Nebraska Quantum Materials Research Grant $2.5M EPSCoR
A US$2.5 million DOE EPSCoR grant has boosted the University of Nebraska–Lincoln.
Nebraska Quantum Materials Research Faster With Grant
This funding infusion will build infrastructure and human resources for emergent quantum phenomena and enhance frontier quantum materials research.
It supports UNL's quantum materials research goals and is the third significant funding for the Emergent Quantum Materials and Technologies (EQUATE) Centre in recent months.
Ferroelectric Oxides and Interface Redesign
The grant's main focus is a study led by UNL physics and astronomy professor Xia Hong and a team of seven. Ferroelectric oxides, oxide, and van der Waals materials will be used to create quantum phases hitherto unattainable.
The team wants nanoscale control of ferroelectric processes in thin-film oxides to generate novel states of matter, such as reversibly switching between metal and insulator or magnetic and non-magnetic states. Hong said the goal is to use nanoscale ferroelectricity control to create a new state of matter to design smaller, more energy-efficient devices.
There are three main thrusts:
Exploring the potential for reversible quantum phase transitions (metal ↔ insulator; magnetic ↔ non-magnetic) at ferroelectric oxide and strongly-correlated oxide boundaries.
Integrating ferroelectric insulators into polar metals and multiferroic systems to store low-energy data by transitioning magnetic states with electric fields.
Ferroelectric thin-film superlattices and 2D van der Waals materials are stacked, rotation angles (Moiré engineering) adjusted, and domain structures altered to engineer new electrical and optical properties.
If successful, new smartphone and memory/logic device platforms may use less energy and perform better.
Infrastructure and Workforce: Two Investments
Besides science, the DOE EPSCoR award prioritises team training and infrastructure development. The two-year project may be extended to four years.
The project will fund early-career scientists at both schools and cooperate with South Dakota School of Mines & Technology. Early-career academics include Alexey Lipatov (SDSMT), Tula Paudel (SDSMT), and Zuocheng Zhang (UNL). Undergraduates, post-docs, and graduate students will participate.
“EPSCoR is looking into infrastructure and human resource development, not just research,” Professor Hong said.
The organisation intends to establish a long-term quantum materials science centre in the Midwestern US by improving its tools and workforce.
Nebraska's Quantum Materials Hub Gains Momentum
This grant builds on previous financing. Nearly five years ago, the NSF gave UNL $20 million to build the EQUATE Centre.
UNL researchers have obtained a $2 million NSF “Designing Materials to Revolutionise and Engineer Our Future” (DMREF) Grant and a $1.8 million NSF EPSCoR grant to develop innovative two-dimensional (“flatland”) materials.
Nebraska is becoming a quantum materials leader by focussing energy-efficient gadgets, next-generation electronics, and innovative materials research. This method is backed by multi-institution coalitions, academic leadership, and funding.
Expanding Technology and Society Implications Although the work focused on materials science and difficult physics, the implications are vast. Effective teamwork may yield:
High-efficiency devices that reduce computer power consumption.
Quantum-phase transitions replace semiconductor switching to provide quicker, smaller, and more powerful logic and memory systems. New 2D and oxide-membrane materials with programmable electrical and magnetic responses could revolutionise consumer electronics, memory storage, sensors, and quantum technologies.
A better regional quantum training and research environment for workforce readiness and new field innovation.

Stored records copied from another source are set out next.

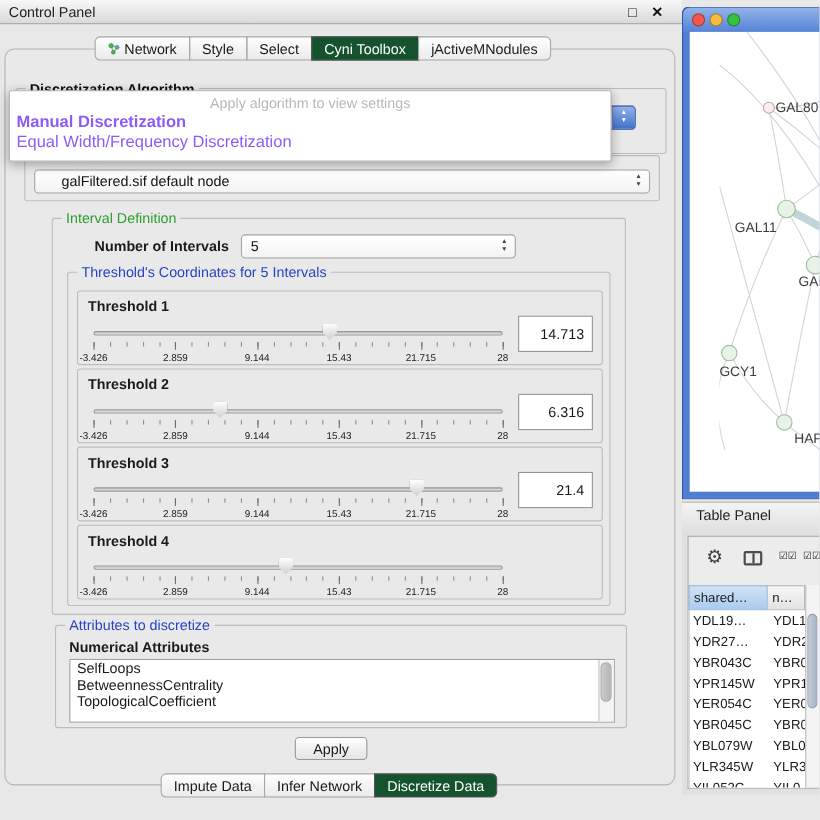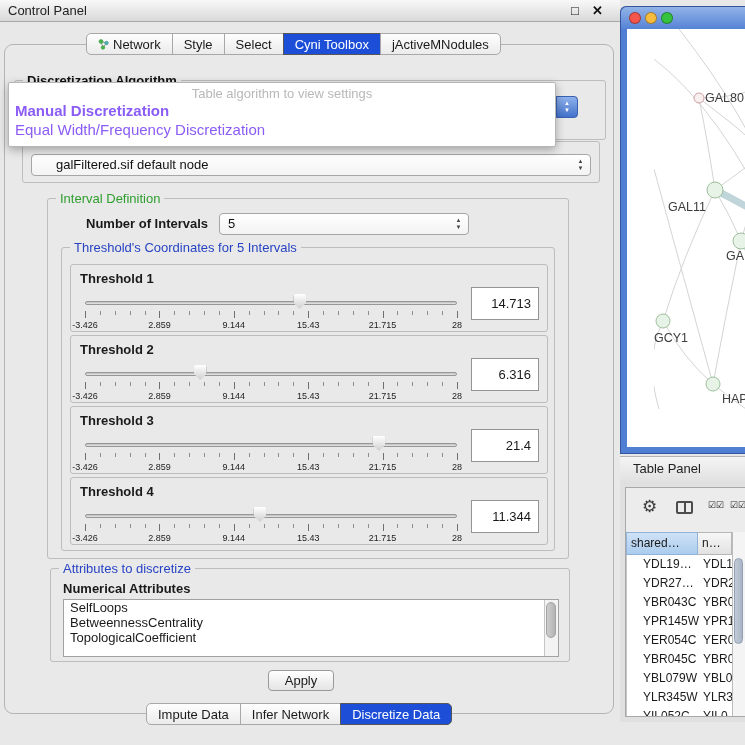"Cyni Toolbox" .tab.selected { background: #1d4ed8 -> #14532d }
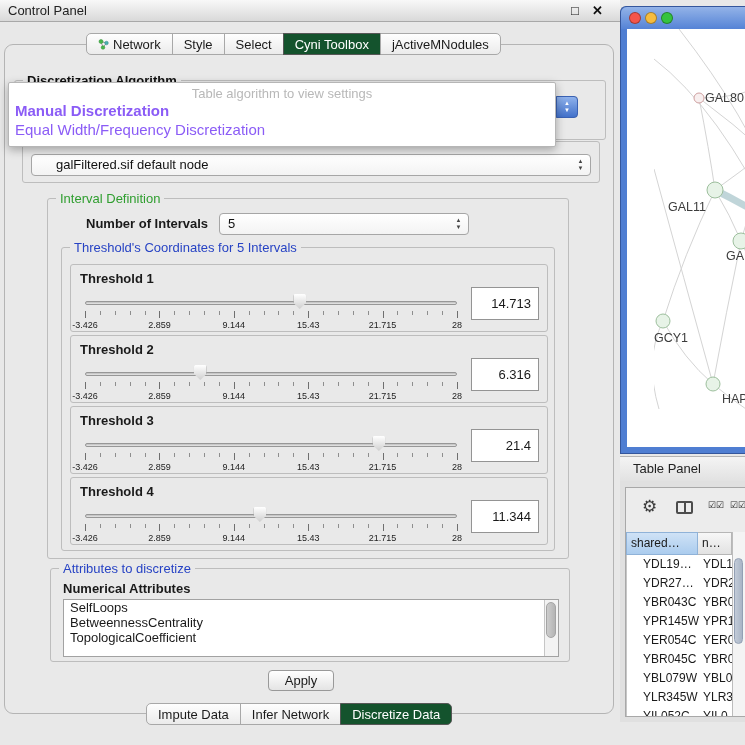"Table algorithm to view settings" div.popup-prompt { text: Table -> Apply }
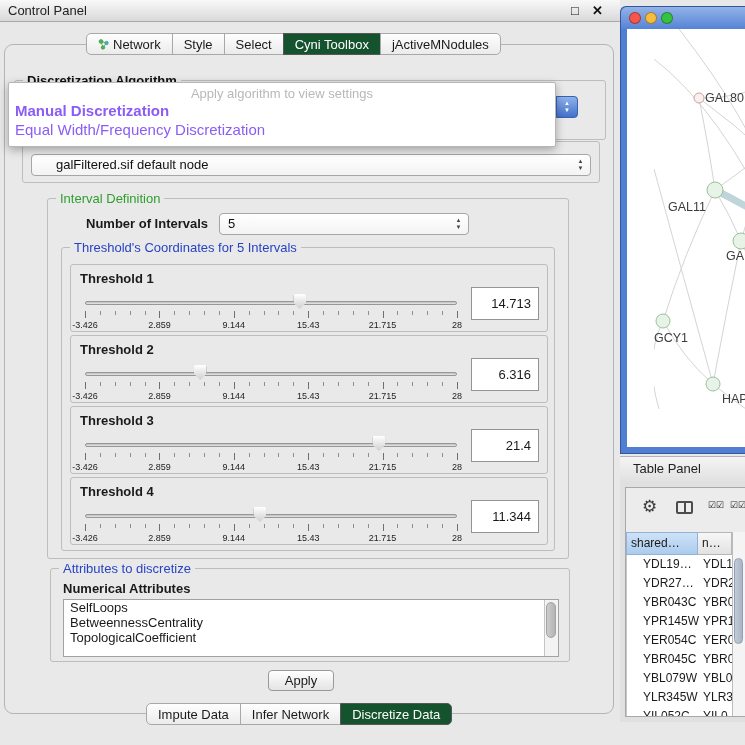"11.344" div.value-box { html: <div>11.344</div> -> none }
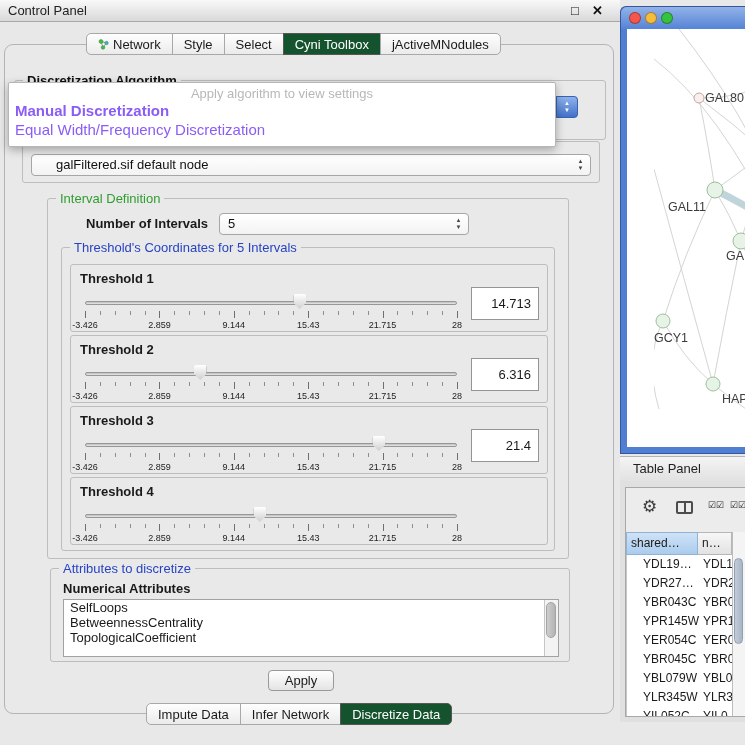"YDL19…" .c1 { padding-left: 16px -> 3px }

Hong said, “Even though you may not immediately see the impact, you are motivated by curiosity, the beauty of nature, and the fascination with how things behave.” That's the beauty of basic science.
What to Watch Next
The UNL team will focus on the three research thrusts' important milestones in the following years. Success will likely be measured by realistic device prototypes, scalable manufacture of new layered materials, and reversible quantum-phase switching demonstrations. Progress will also be shown by infrastructural growth and scientific training.
Based on its momentum and funding, Nebraska's EQUATE Centre might become a premier centre for quantum materials and devices, contributing to the national quantum information science, advanced electronics, and sustainable computing movement.
UNL hopes to lead quantum materials research with this $2.5 million investment and turn theoretical quantum phenomena into practical gadgets that could boost technology.